Histochemical examination of osteoporotic group of current study, showed an increase in regions of mature bone than immature one. Statistical analysis revealed the area percentage of newly formed collagen in osteoporosis group was significantly decreased when compared to control. This could be attributed to that GCs have the ability to inhibit prostaglandins production like prostaglandin-E2 which can normally stimulate collagen and non-collagenous proteins synthesis (Raisz, 1999). Our results are in parallel with Sabry et al., 2021 who detected obvious reduction of bluish-stained collagen content in bone matrix of ovarectomized rats.

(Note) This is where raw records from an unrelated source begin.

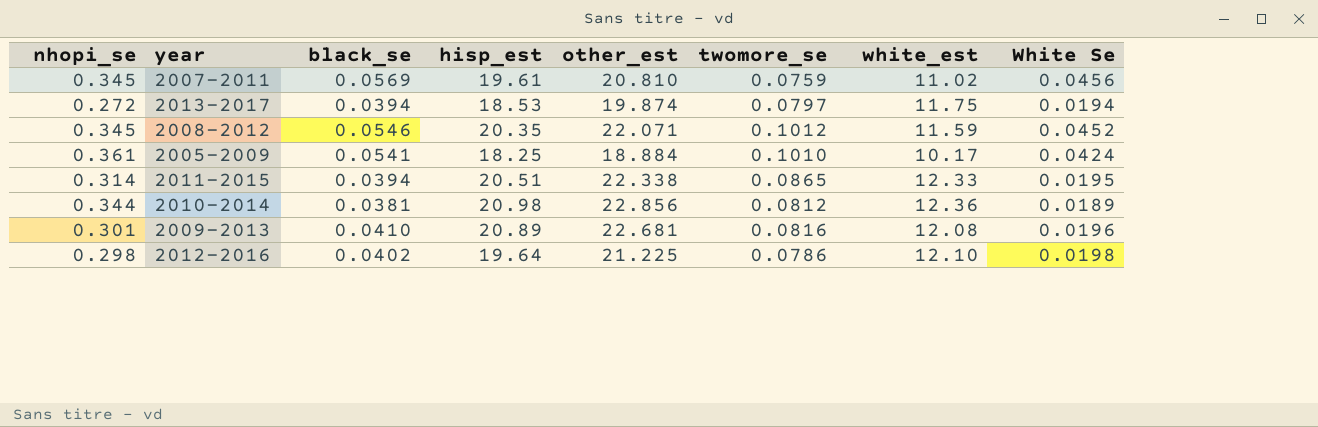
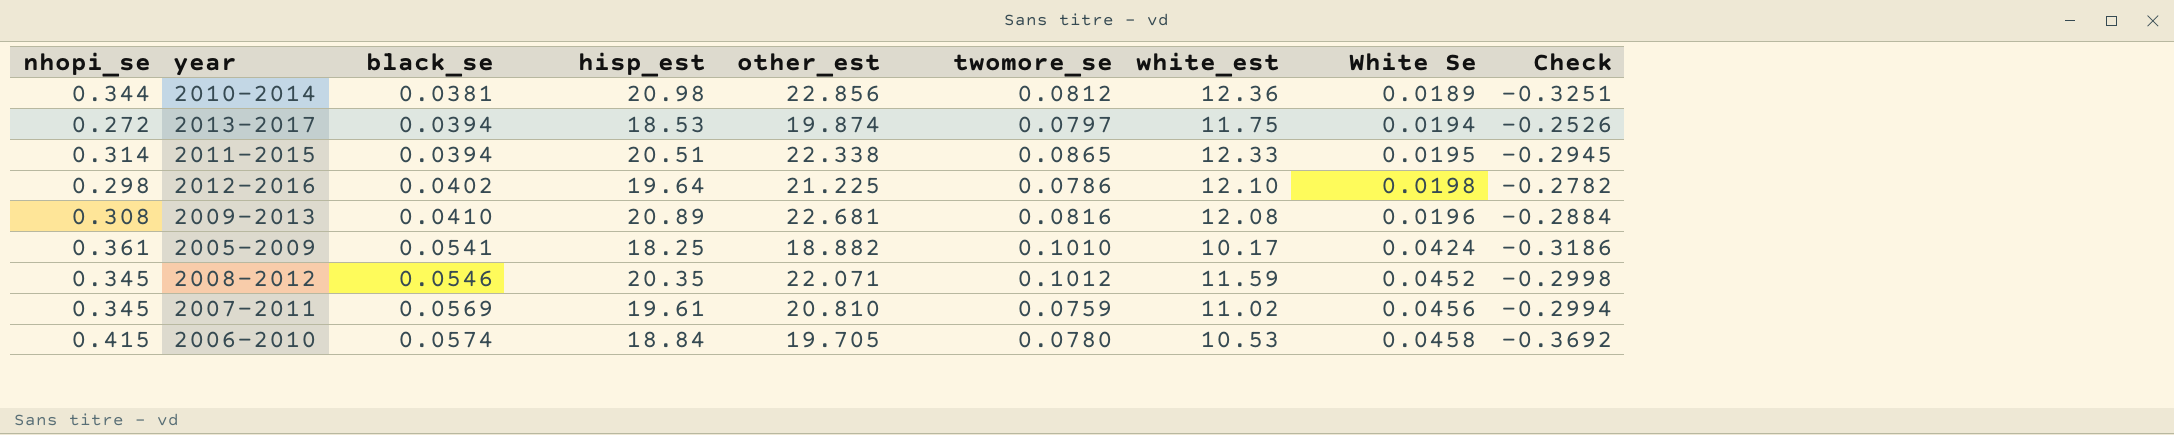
row order: none -> black_se ascending
column Check | formula: none -> [White Se] - [nhopi_se]
2009-2013 | nhopi_se: 0.301 -> 0.308
2005-2009 | other_est: 18.884 -> 18.882
row 2006-2010: none -> 0.415 | 0.0574 | 18.84 | 19.705 | 0.0780 | 10.53 | 0.0458 | -0.3692

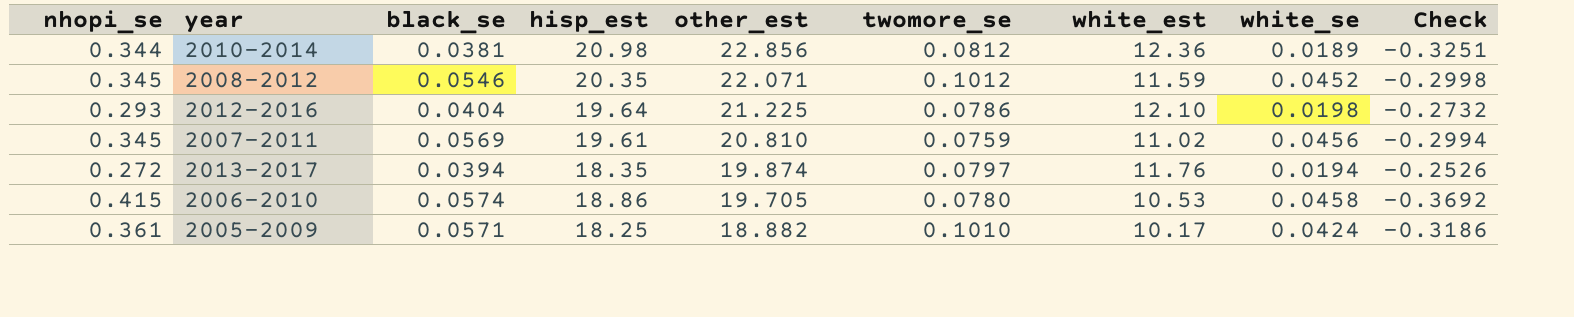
row order: black_se ascending -> other_est descending
column name: White Se -> white_se
row 2011-2015: 0.314 | 0.0394 | 20.51 | 22.338 | 0.0865 | 12.33 | 0.0195 | -0.2945 -> none
row 2009-2013: 0.308 | 0.0410 | 20.89 | 22.681 | 0.0816 | 12.08 | 0.0196 | -0.2884 -> none
2012-2016 | nhopi_se: 0.298 -> 0.293
2012-2016 | black_se: 0.0402 -> 0.0404
2012-2016 | Check: -0.2782 -> -0.2732
2013-2017 | hisp_est: 18.53 -> 18.35
2013-2017 | white_est: 11.75 -> 11.76
2006-2010 | hisp_est: 18.84 -> 18.86
2005-2009 | black_se: 0.0541 -> 0.0571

Rutin hydrate treated group expressed wide areas of immature bone compared to those of mature bone. Statistical analysis showed that area percentage of newly formed collagen was significantly increased when compared to osteoporosis group and was statistically insignificant when compared to control group. This could be explained by Hyun et al., 2014 who documented that Rutin at a dose 25 μg/ml was able to increase collagenogenesis of human osteoblast-like MG-63 cells in vitro. The authors also reported the ability of rutin to enhance proliferation and differentiation of osteoblastic MG-63 cells. They declared that since collagen is considered as a main matrix component in bone, the increase in collagen content mirrors osteoblastic maturation.

Conclusions

The use of Rutin Hydrate was able to modify the radiological and histological picture of osteoporotic alveolar bone. This was achieved by the ability of Rutin Hydrate to increase bone density, preserves cortical plates thickness and enhances new collagen formation. Further investigations are recommended to evaluate its effect with higher doses and longer durations.

Funding

Self-funded research.

Ethical statement

The experiment was performed according to the guidelines of Ethics Committee, Faculty of Dentistry, Ain Shams University. The ethical approval number is (FDASU-IR022215).

Declaration of Competing Interest

The authors declare that they have no known competing financial interests or personal relationships that could have appeared to influence the work reported in this paper.